Google's head of Search described how multimodal LLMs help Google understand audio and video, and discussed a direction for subscription-aware search.

Google’s Liz Reid Says LLMs Unlock Audio And Video Indexing

In a podcast interview, Google VP of Search Liz Reid described two ways LLMs are changing what Google can index and how it ranks results for individual users.

Reid told the Access Podcast that multimodal AI models now allow Google to understand audio and video content at a deeper level than was previously possible. She also pointed to a future where search results adapt based on a user’s paid subscriptions.

What’s New

Multimodal Understanding Is Expanding What Google Can Index

Reid said LLMs being multimodal has opened up content formats that Google previously struggled to process.

Reid told the hosts:

“The great thing about LLM is they’re multimodal. So we can actually understand audio content and video content actually at a level we couldn’t years ago.”

She went further, describing how Google can now go beyond basic transcription when analyzing video.

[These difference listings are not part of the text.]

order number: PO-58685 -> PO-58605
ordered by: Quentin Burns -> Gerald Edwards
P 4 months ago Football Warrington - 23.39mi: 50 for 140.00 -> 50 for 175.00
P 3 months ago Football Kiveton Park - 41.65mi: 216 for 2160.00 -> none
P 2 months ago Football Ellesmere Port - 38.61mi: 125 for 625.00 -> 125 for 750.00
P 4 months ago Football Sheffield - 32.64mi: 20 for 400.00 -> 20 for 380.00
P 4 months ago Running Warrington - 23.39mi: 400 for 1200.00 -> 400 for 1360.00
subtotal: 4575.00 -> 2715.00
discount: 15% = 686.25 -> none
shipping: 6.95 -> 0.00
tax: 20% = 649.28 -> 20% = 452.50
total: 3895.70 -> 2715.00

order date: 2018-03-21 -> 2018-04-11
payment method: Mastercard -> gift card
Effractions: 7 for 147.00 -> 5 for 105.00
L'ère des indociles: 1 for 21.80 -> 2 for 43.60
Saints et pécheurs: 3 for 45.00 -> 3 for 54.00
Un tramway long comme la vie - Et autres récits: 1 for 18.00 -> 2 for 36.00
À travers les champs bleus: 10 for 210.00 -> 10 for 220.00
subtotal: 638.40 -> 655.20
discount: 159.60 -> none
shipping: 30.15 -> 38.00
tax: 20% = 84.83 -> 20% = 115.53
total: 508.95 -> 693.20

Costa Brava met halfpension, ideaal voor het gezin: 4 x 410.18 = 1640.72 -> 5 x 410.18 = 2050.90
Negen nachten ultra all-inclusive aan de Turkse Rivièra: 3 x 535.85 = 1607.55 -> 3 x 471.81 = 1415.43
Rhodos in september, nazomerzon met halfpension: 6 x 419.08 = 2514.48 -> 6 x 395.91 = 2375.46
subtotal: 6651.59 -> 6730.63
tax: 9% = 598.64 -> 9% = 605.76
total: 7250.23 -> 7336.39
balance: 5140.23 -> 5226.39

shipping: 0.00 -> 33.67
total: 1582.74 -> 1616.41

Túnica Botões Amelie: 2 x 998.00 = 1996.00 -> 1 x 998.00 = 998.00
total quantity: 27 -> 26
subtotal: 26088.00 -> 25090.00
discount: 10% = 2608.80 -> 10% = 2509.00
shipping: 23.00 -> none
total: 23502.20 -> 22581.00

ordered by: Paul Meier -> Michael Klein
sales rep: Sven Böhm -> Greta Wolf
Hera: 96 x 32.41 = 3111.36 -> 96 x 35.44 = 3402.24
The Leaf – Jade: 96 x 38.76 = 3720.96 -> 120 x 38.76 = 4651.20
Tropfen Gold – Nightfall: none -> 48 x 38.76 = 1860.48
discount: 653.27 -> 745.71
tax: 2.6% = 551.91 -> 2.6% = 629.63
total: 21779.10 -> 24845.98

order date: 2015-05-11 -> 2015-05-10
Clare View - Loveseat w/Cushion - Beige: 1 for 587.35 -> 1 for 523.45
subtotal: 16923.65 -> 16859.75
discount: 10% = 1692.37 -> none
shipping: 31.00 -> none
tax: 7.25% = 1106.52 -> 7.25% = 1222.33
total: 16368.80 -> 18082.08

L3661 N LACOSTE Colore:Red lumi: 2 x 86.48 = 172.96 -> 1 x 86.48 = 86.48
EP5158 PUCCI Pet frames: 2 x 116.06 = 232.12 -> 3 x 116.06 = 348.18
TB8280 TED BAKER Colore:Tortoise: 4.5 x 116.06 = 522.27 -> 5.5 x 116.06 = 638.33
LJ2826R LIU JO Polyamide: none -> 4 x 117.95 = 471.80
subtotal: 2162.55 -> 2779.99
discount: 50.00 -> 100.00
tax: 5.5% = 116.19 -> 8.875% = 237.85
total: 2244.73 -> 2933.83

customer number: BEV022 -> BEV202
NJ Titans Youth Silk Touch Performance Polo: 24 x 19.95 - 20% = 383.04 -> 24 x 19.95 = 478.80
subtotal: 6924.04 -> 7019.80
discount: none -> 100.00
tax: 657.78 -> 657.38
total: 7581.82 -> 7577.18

“Now you can understand audio much better. Now you can understand video much better. Now you can understand not just the video transcription but like what is the video more about or what’s the style or other things like that.”

Reid connected this to a long-standing gap in how search works for non-English speakers. For users in India who speak Hindi or other languages, the web often lacks the information they need in their language. Previously, translating all web content into every language wasn’t scalable. LLMs changed that.

“Now with an LLM, you can take information in one language, understand it, and then output in another language. Like that opens up information.”

Google has been moving in this direction for some time. In October 2025, Reid told the Wall Street Journal that Google had adjusted ranking to surface more short-form video, forums, and user-generated content.

The comments also add context to Google’s Audio Overviews experiment launched in Search Labs last June, which generates spoken AI summaries of search results.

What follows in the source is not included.